Look, C is so simple, you can implement a compiler in under 10K lines of code on a new platform. And then spend the your life dodging bugs and come up with a zoo of bizarre macros to keep you safe.
This is great. Other things needed for a great C development environment are a standardized build process plus build tools and a standardized packaging system.
Unfortunate naming. I thought this was about https://libxc.gitlab.io/ but there's an extra '0' in the name here.
The title looks very promising. I’ve added this library to my to-do list to take a deeper look at it. Using this standart library within restricted safe subset of C++ can be a strong opponent for Zig (at least for myself).
I truly hope something like this catches on. There is so much low hanging fruit in both the C and C++ standard libraries. Spatial memory could be 90% solved in both languages by mandating the use of safe interfaces.
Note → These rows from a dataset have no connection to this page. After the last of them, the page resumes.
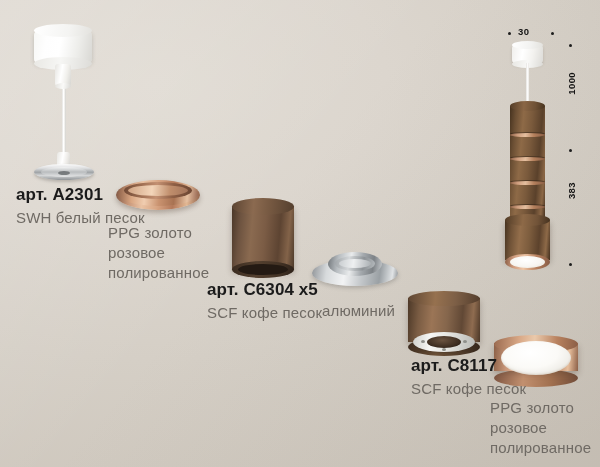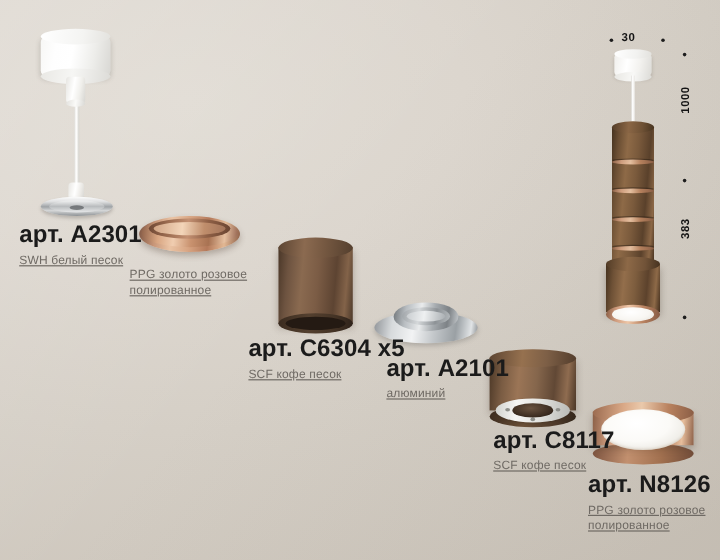--- a/index.html
+++ b/index.html
@@ -24,7 +24,7 @@
   
   .lbl{position:absolute;z-index:30;}
   .lbl .t{
-    font-size:20px;font-weight:700;color:#1b1b1b;
+    font-size:17px;font-weight:700;color:#1b1b1b;
     letter-spacing:.1px;white-space:nowrap;line-height:1.05;
   }
   .lbl .s{

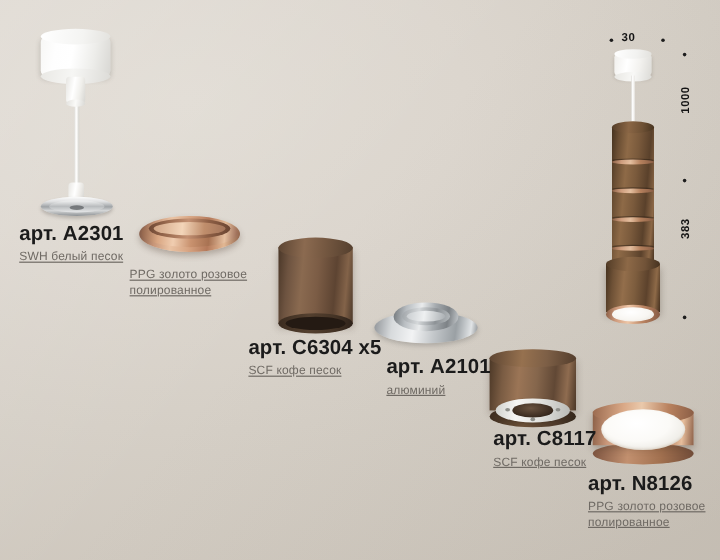--- a/index.html
+++ b/index.html
@@ -28,8 +28,8 @@
     letter-spacing:.1px;white-space:nowrap;line-height:1.05;
   }
   .lbl .s{
-    font-size:10px;font-weight:400;color:#6f6a64;
-    letter-spacing:.15px;white-space:nowrap;line-height:1.32;margin-top:4px;text-decoration:underline;
+    font-size:15px;font-weight:400;color:#6f6a64;
+    letter-spacing:.15px;white-space:nowrap;line-height:1.32;margin-top:4px;
   }
 
   

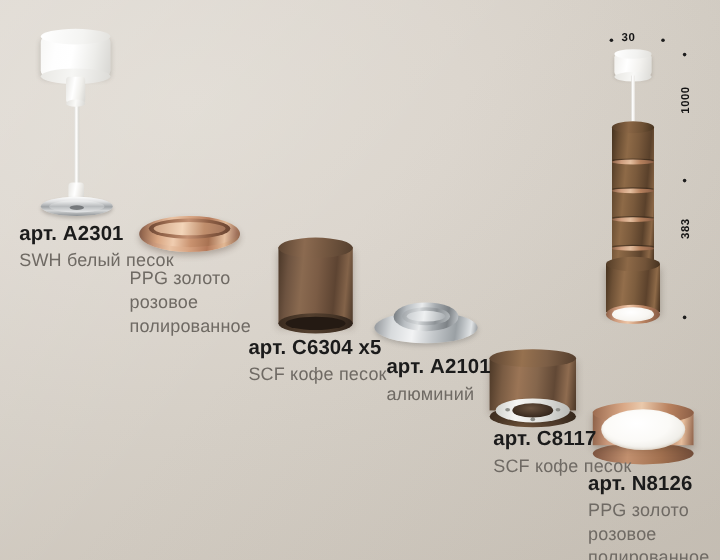--- a/index.html
+++ b/index.html
@@ -330,7 +330,6 @@
   </div>
 
   <div class="lbl" style="left:322px;top:297px;">
-    <div class="t">арт. A2101</div>
     <div class="s">алюминий</div>
   </div>
 

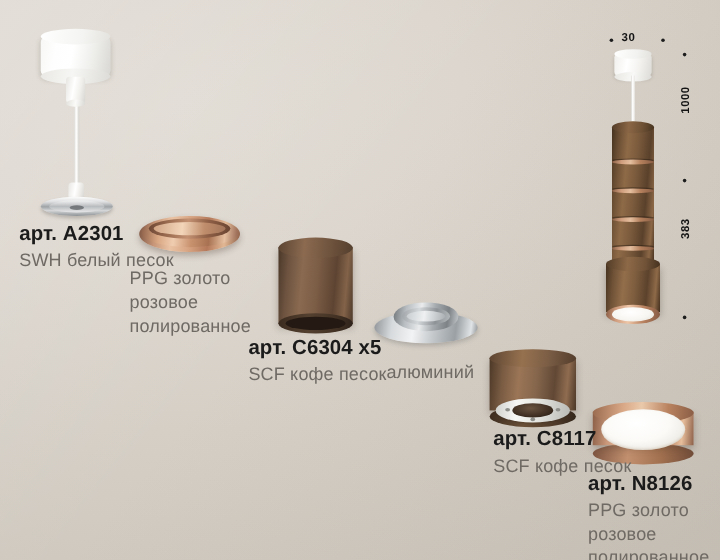--- a/index.html
+++ b/index.html
@@ -339,7 +339,6 @@
   </div>
 
   <div class="lbl" style="left:490px;top:394px;width:104px;">
-    <div class="t">арт. N8126</div>
     <div class="s" style="white-space:normal;">PPG золото розовое полированное</div>
   </div>
 

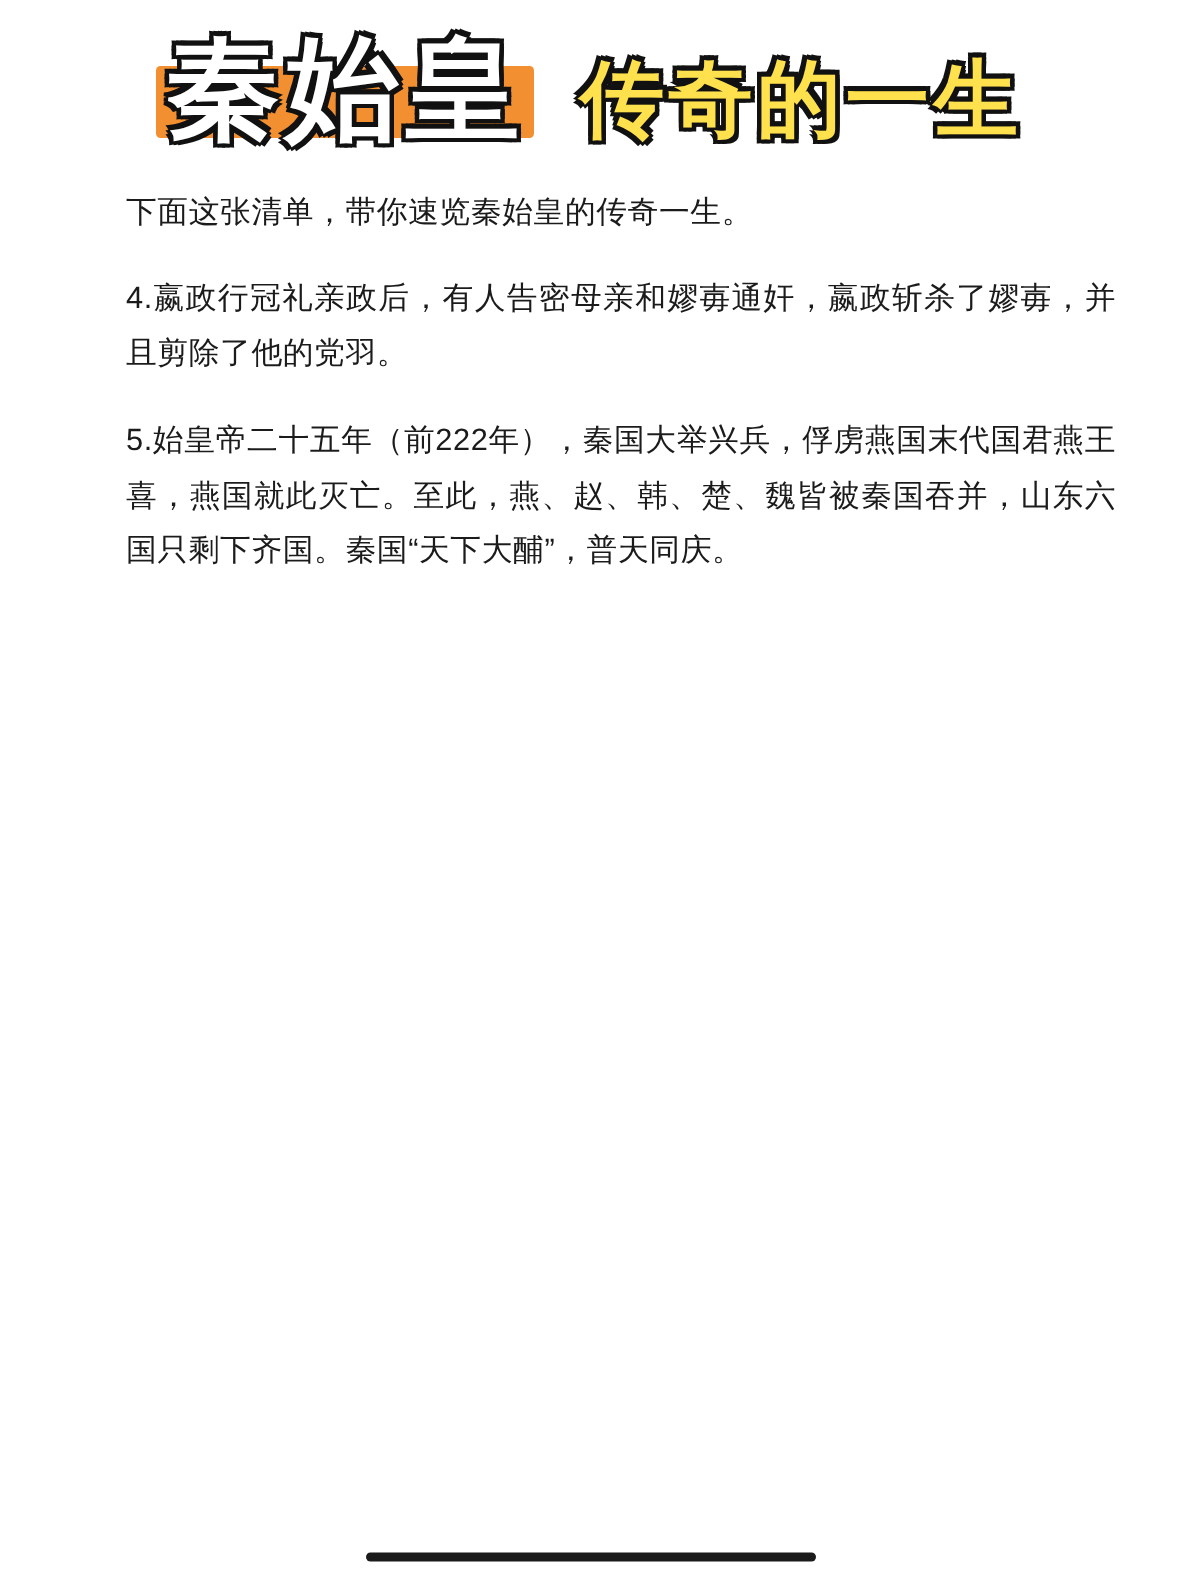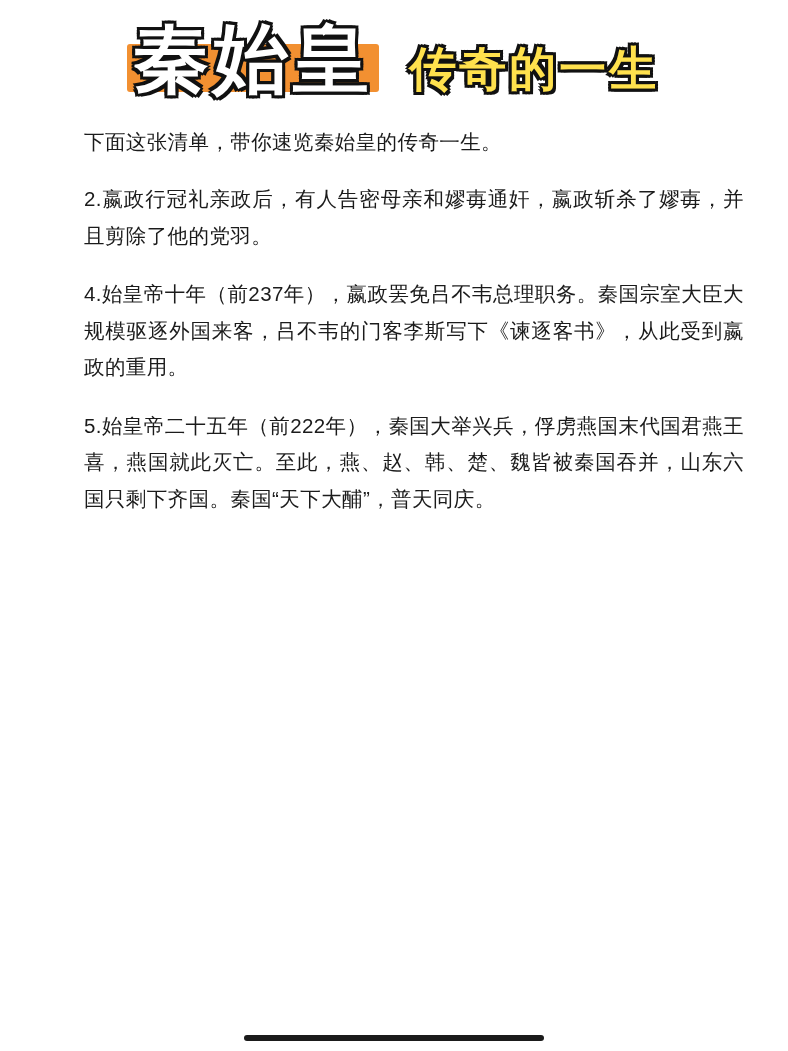--- a/index.html
+++ b/index.html
@@ -69,7 +69,7 @@
   .title-sub {
     position: relative;
     z-index: 1;
-    font-size: 47px;
+    font-size: 56px;
     line-height: 1.05;
     font-weight: bold;
     color: #ffe14d;

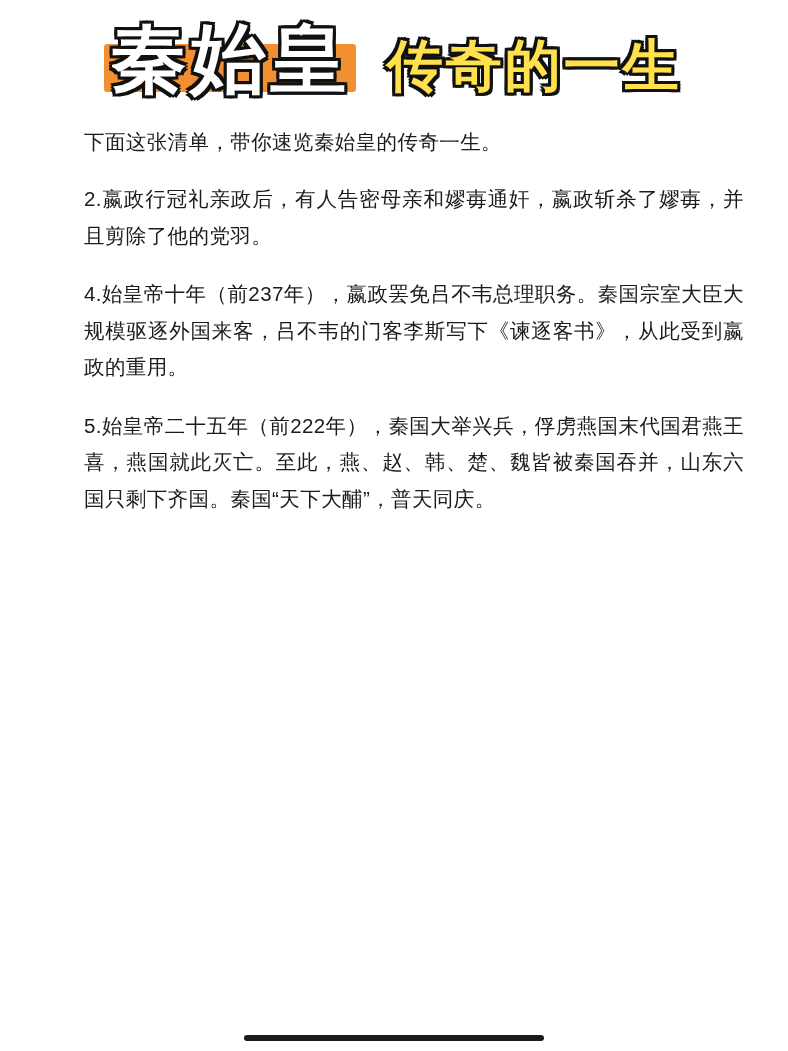--- a/index.html
+++ b/index.html
@@ -128,7 +128,7 @@
 
   <div class="content">
     <p class="lead">下面这张清单，带你速览秦始皇的传奇一生。</p>
-    <p class="para">2.嬴政行冠礼亲政后，有人告密母亲和嫪毐通奸，嬴政斩杀了嫪毐，并且剪除了他的党羽。</p>
+    <p class="para">4.嬴政行冠礼亲政后，有人告密母亲和嫪毐通奸，嬴政斩杀了嫪毐，并且剪除了他的党羽。</p>
     <p class="para">4.始皇帝十年（前237年），嬴政罢免吕不韦总理职务。秦国宗室大臣大规模驱逐外国来客，吕不韦的门客李斯写下《谏逐客书》，从此受到嬴政的重用。</p>
     <p class="para">5.始皇帝二十五年（前222年），秦国大举兴兵，俘虏燕国末代国君燕王喜，燕国就此灭亡。至此，燕、赵、韩、楚、魏皆被秦国吞并，山东六国只剩下齐国。秦国“天下大酺”，普天同庆。</p>
   </div>

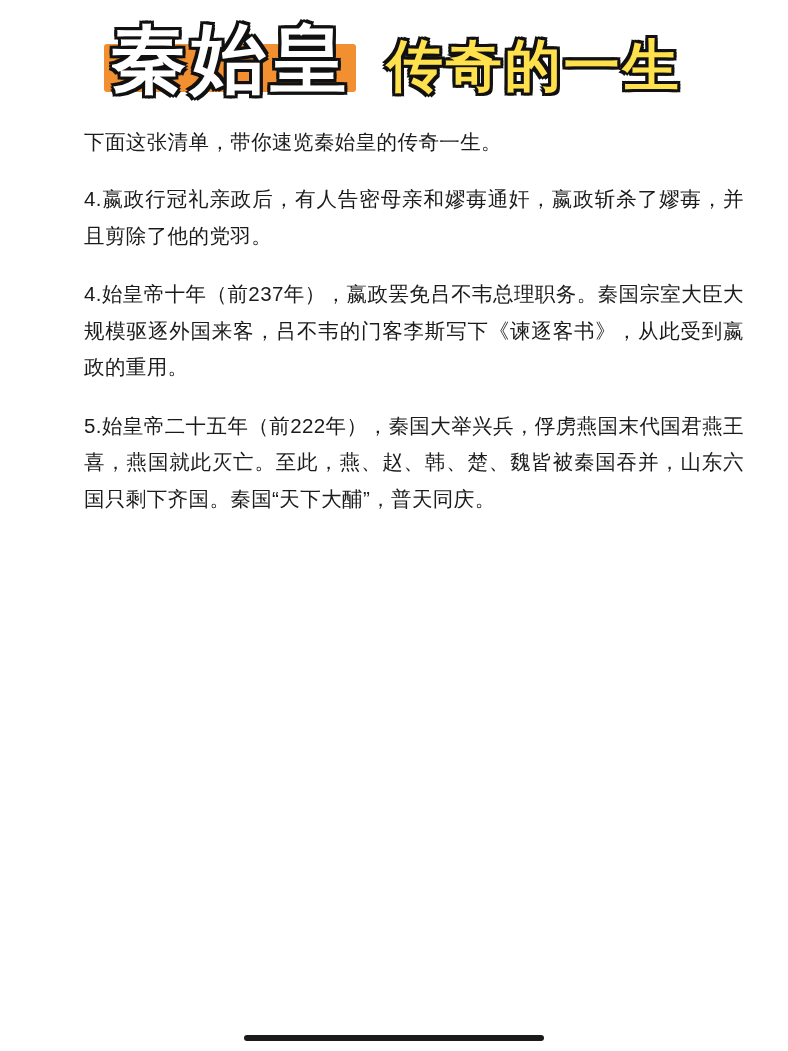--- a/index.html
+++ b/index.html
@@ -129,7 +129,6 @@
   <div class="content">
     <p class="lead">下面这张清单，带你速览秦始皇的传奇一生。</p>
     <p class="para">4.嬴政行冠礼亲政后，有人告密母亲和嫪毐通奸，嬴政斩杀了嫪毐，并且剪除了他的党羽。</p>
-    <p class="para">4.始皇帝十年（前237年），嬴政罢免吕不韦总理职务。秦国宗室大臣大规模驱逐外国来客，吕不韦的门客李斯写下《谏逐客书》，从此受到嬴政的重用。</p>
     <p class="para">5.始皇帝二十五年（前222年），秦国大举兴兵，俘虏燕国末代国君燕王喜，燕国就此灭亡。至此，燕、赵、韩、楚、魏皆被秦国吞并，山东六国只剩下齐国。秦国“天下大酺”，普天同庆。</p>
   </div>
I'm curious – is MSFT using this in production, or is this a "20% time" project? I'm not sure MSVC could compile the GNU extensions used.
Interesting. I'll be studying this later tonight so I can apply it to my C projects. Especially clang's -fbounds-safety.
Is there anything in here for something like a "slice" or dynamically sized array that carries its length along with it?
How things change. Imagine Microsoft circa 2000 publishing an MIT-licensed source code library targeting "the competition"'s compilers, and including some light humour ("Embiggen C's Pit of Success") in the docs.
Interesting that a project from Microsoft doesn't support MSVC or Windows.
Quick question for those who've tried it — does this play with existing C codebases incrementally, or is it more of a "new project only" situation? The README didn't make that obvious to me.
I thought Microsoft adopted Rust. Are they back pedaling?
This is very cool!
This stuff is amongst my favourite type of engineering.
Practical. Useful. Not sexy. (I am only one of those.)
Bravo!
It's just an excuse not to use safe languages. And adopting it isn't that easy - one need to learn how the new library works or even rewrite old working and tested code with it.